> **WHAT TO WORK ON**
A faithful copy is required of the lines from the top of the entries through the line that contains "- There are", both included, with no pictures.

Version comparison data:
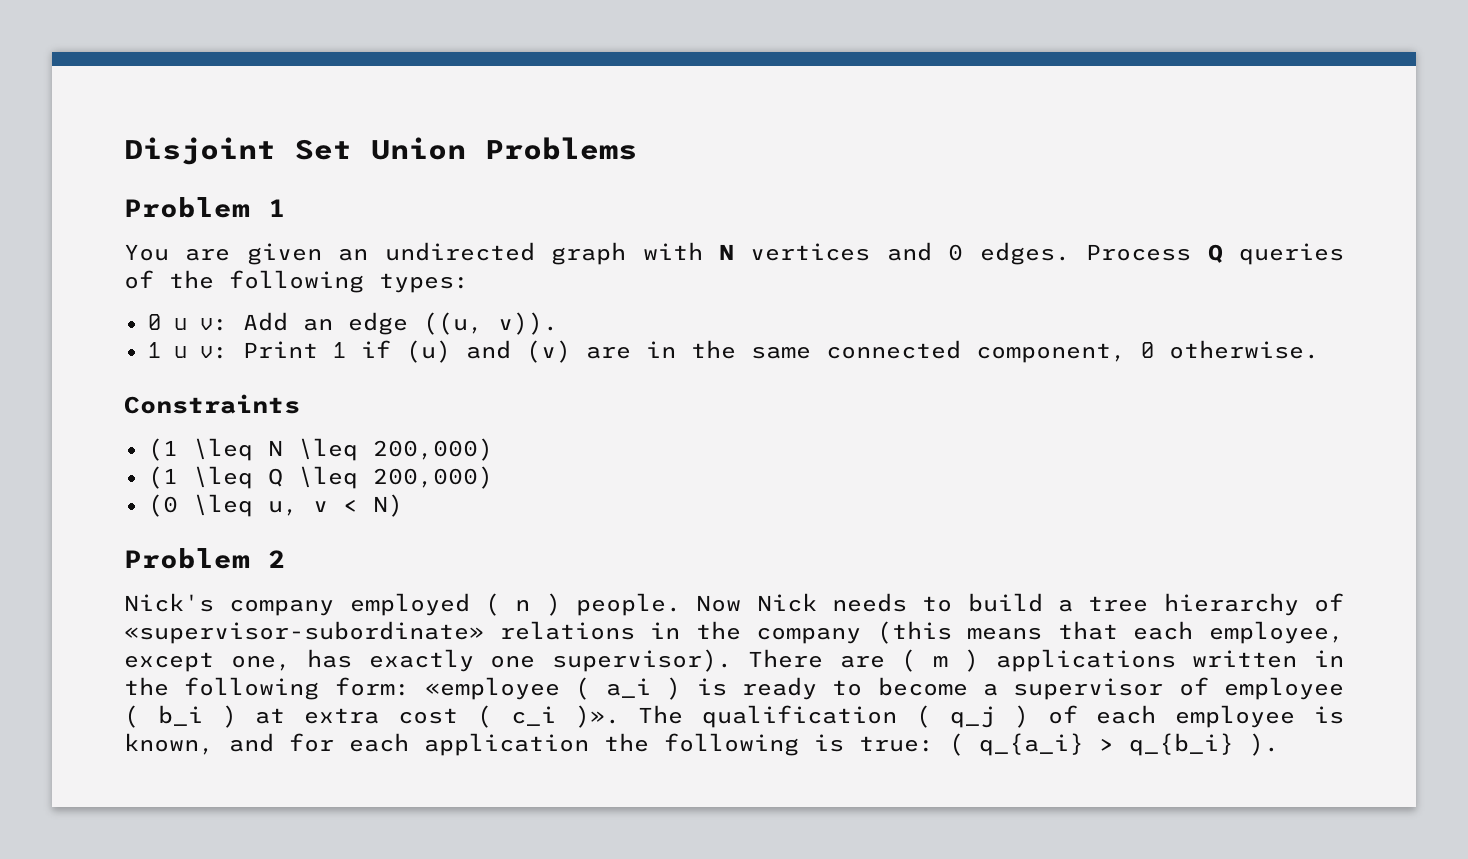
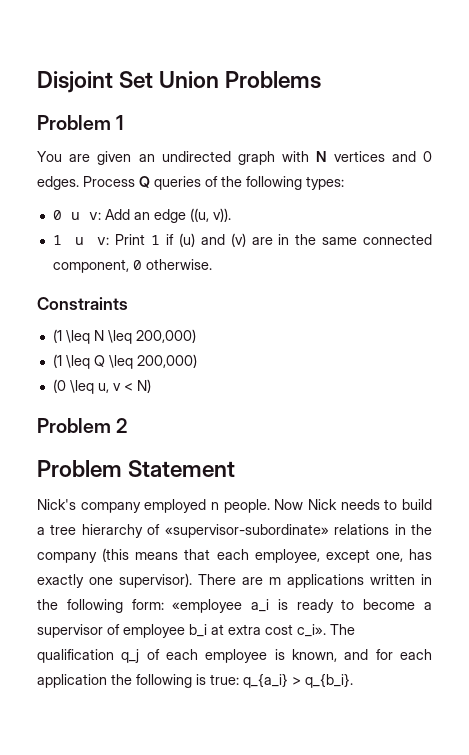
+ Problem Statement
- Nick's company employed ( n ) people.
+ Nick's company employed n people.
- There are ( m ) applications written in the following form: «employee ( a_i ) is ready to become a supervisor of employee ( b_i ) at extra cost ( c_i )». The qualification ( q_j ) of each employee is known, and for each application the following is true: ( q_{a_i} > q_{b_i} ).
+ There are m applications written in the following form: «employee a_i is ready to become a supervisor of employee b_i at extra cost c_i». The qualification q_j of each employee is known, and for each application the following is true: q_{a_i} > q_{b_i}.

> **RESULT OF THIS EXERCISE**
+ Problem Statement
- Nick's company employed ( n ) people.
+ Nick's company employed n people.
- There are ( m ) applications written in the following form: «employee ( a_i ) is ready to become a supervisor of employee ( b_i ) at extra cost ( c_i )». The qualification ( q_j ) of each employee is known, and for each application the following is true: ( q_{a_i} > q_{b_i} ).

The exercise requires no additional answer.